Woodford saga gives investors a lesson on liquidity risk

From the Financial Times:

Why is it that whenever a buccaneering titan falls from grace, most blame is levelled at that individual? Sure, when assets halve in two years — the case with Neil Woodford’s Equity Income fund — the person managing the money bears most responsibility. But investors have liability, too.

Woodford’s now-frozen fund ploughed money into illiquid assets but then too many investors, raging about underperformance, pulled cash out. But it is not as though these investors were oblivious to Woodford putting their money into illiquid assets.

The issue is the fact that investors struggled to understand just how illiquid these assets were and, importantly, when to pull their cash. Investors require regular insights into strategy. They cannot rely on net asset value, which makes it next to impossible to understand intrinsic value. Instead investors need a detailed view of what is driving fund performance.

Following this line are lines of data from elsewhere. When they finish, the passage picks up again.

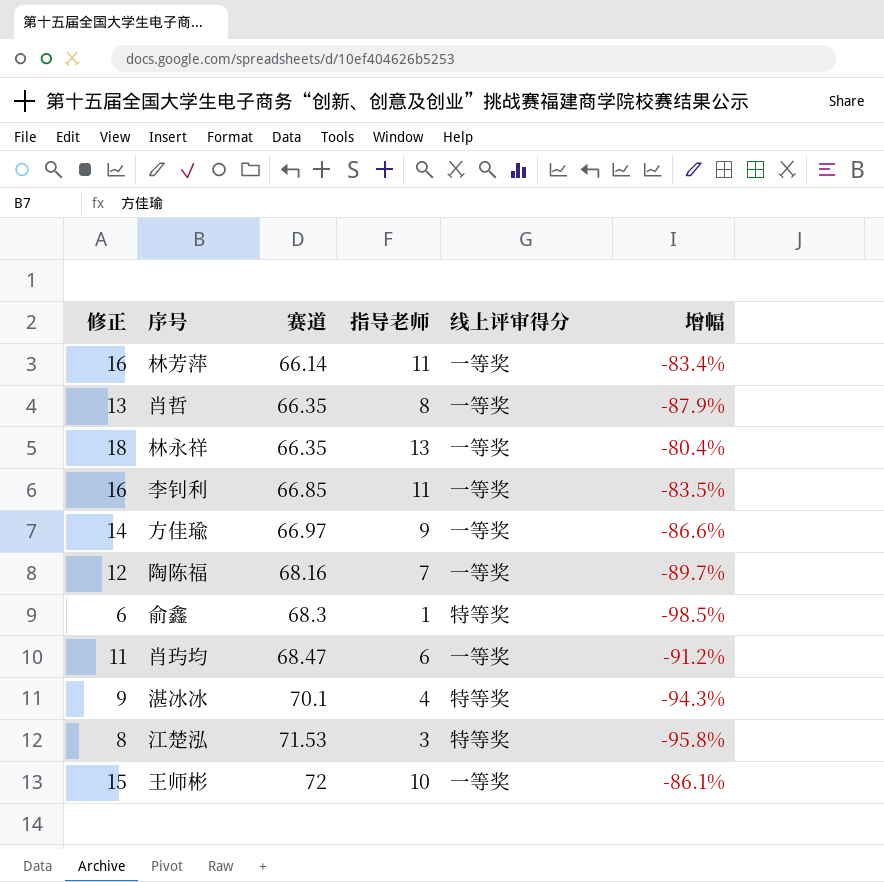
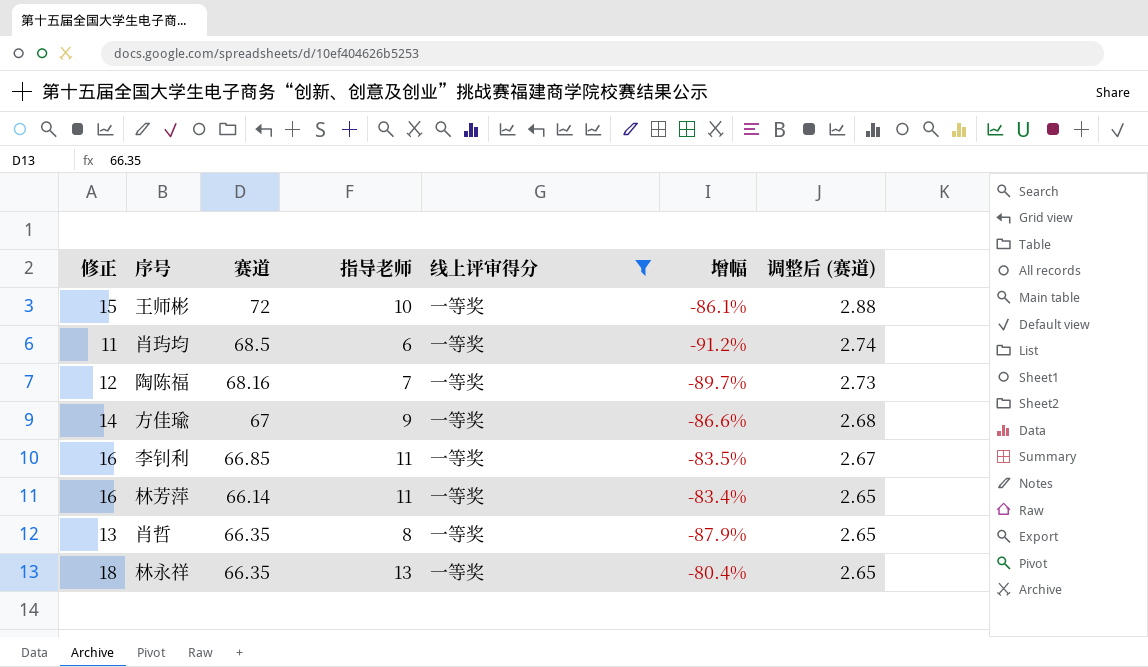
filter: none -> 线上评审得分 = 一等奖
row order: 赛道 ascending -> 调整后 (赛道) descending
column 调整后 (赛道) | formula: none -> [赛道] * 0.04
肖玙均 | 赛道: 68.47 -> 68.5
方佳瑜 | 赛道: 66.97 -> 67

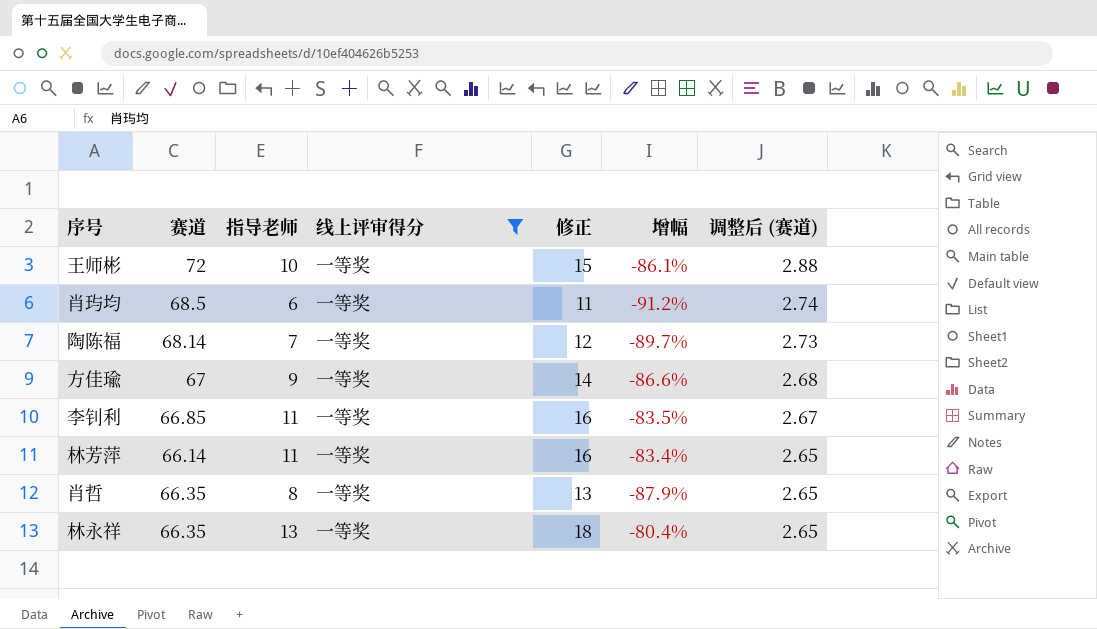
column 修正 | position: 1 -> 5
陶陈福 | 赛道: 68.16 -> 68.14

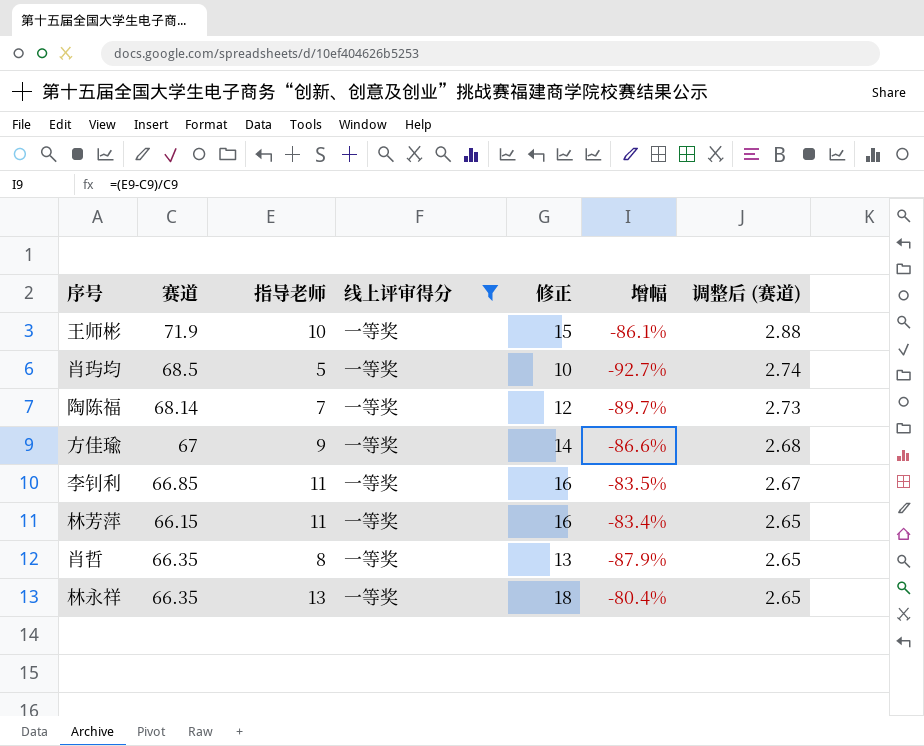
王师彬 | 赛道: 72 -> 71.9
肖玙均 | 指导老师: 6 -> 5
肖玙均 | 修正: 11 -> 10
肖玙均 | 增幅: -91.2% -> -92.7%
林芳萍 | 赛道: 66.14 -> 66.15

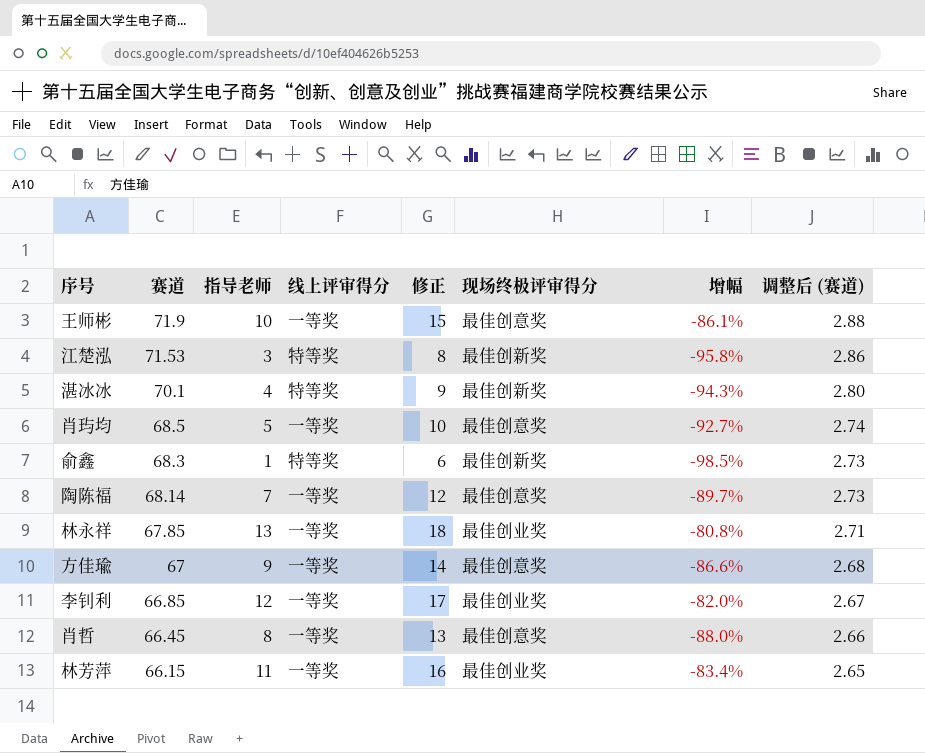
filter: 线上评审得分 = 一等奖 -> none
row order: 调整后 (赛道) descending -> 赛道 descending
column 现场终极评审得分 | position: none -> 6
林永祥 | 赛道: 66.35 -> 67.85
林永祥 | 增幅: -80.4% -> -80.8%
林永祥 | 调整后 (赛道): 2.65 -> 2.71
李钊利 | 指导老师: 11 -> 12
李钊利 | 修正: 16 -> 17
李钊利 | 增幅: -83.5% -> -82.0%
肖哲 | 赛道: 66.35 -> 66.45
肖哲 | 增幅: -87.9% -> -88.0%
肖哲 | 调整后 (赛道): 2.65 -> 2.66

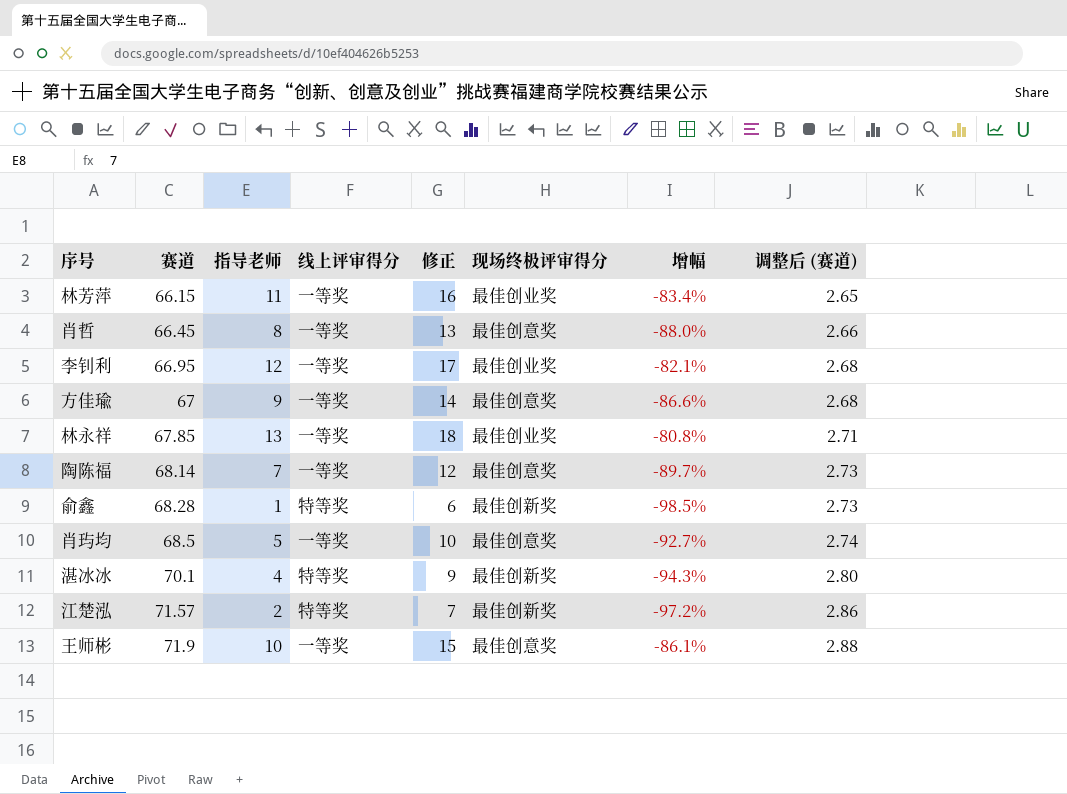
row order: 赛道 descending -> 赛道 ascending
李钊利 | 赛道: 66.85 -> 66.95
李钊利 | 增幅: -82.0% -> -82.1%
李钊利 | 调整后 (赛道): 2.67 -> 2.68
俞鑫 | 赛道: 68.3 -> 68.28
江楚泓 | 赛道: 71.53 -> 71.57
江楚泓 | 指导老师: 3 -> 2
江楚泓 | 修正: 8 -> 7
江楚泓 | 增幅: -95.8% -> -97.2%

In this way, the headteacher who has retired to leafy Sussex, and is still paying fees to Woodford’s frozen fund, could have known the illiquidity involved and been able to make a call on withdrawal. It boils down to individuals being able to assess the time it will take to liquidate a fund, which will be longer if the fund is invested in non-listed equities. While regulators are forcing funds to publish more information, one cannot rely on rulemakers alone. Investors have to demand far more from their fund manager. This should include detail of positions taken as well as the type of exposure.

An institutional investor putting in £500m will require this, so why shouldn’t midsized or small investors? Some funds will refuse to give such insight but these are rare. About $30tn of the $80tn of assets under management, 37 per cent, is in funds that promise daily liquidity despite investing in potentially illiquid assets. With other funds heavily invested in illiquid assets, Woodford should not be seen as an isolated incident. As the industry digests the evidence of Andrew Bailey, the Financial Conduct Authority chief, to the Commons Treasury select committee, investors have to decide if they know enough to hold fund managers to account.

Individuals with a few hundred thousand in an active fund need to ask questions about liquidity risk. If fund managers refuse and investors still commit their money, they must accept some blame in the event of a collapse.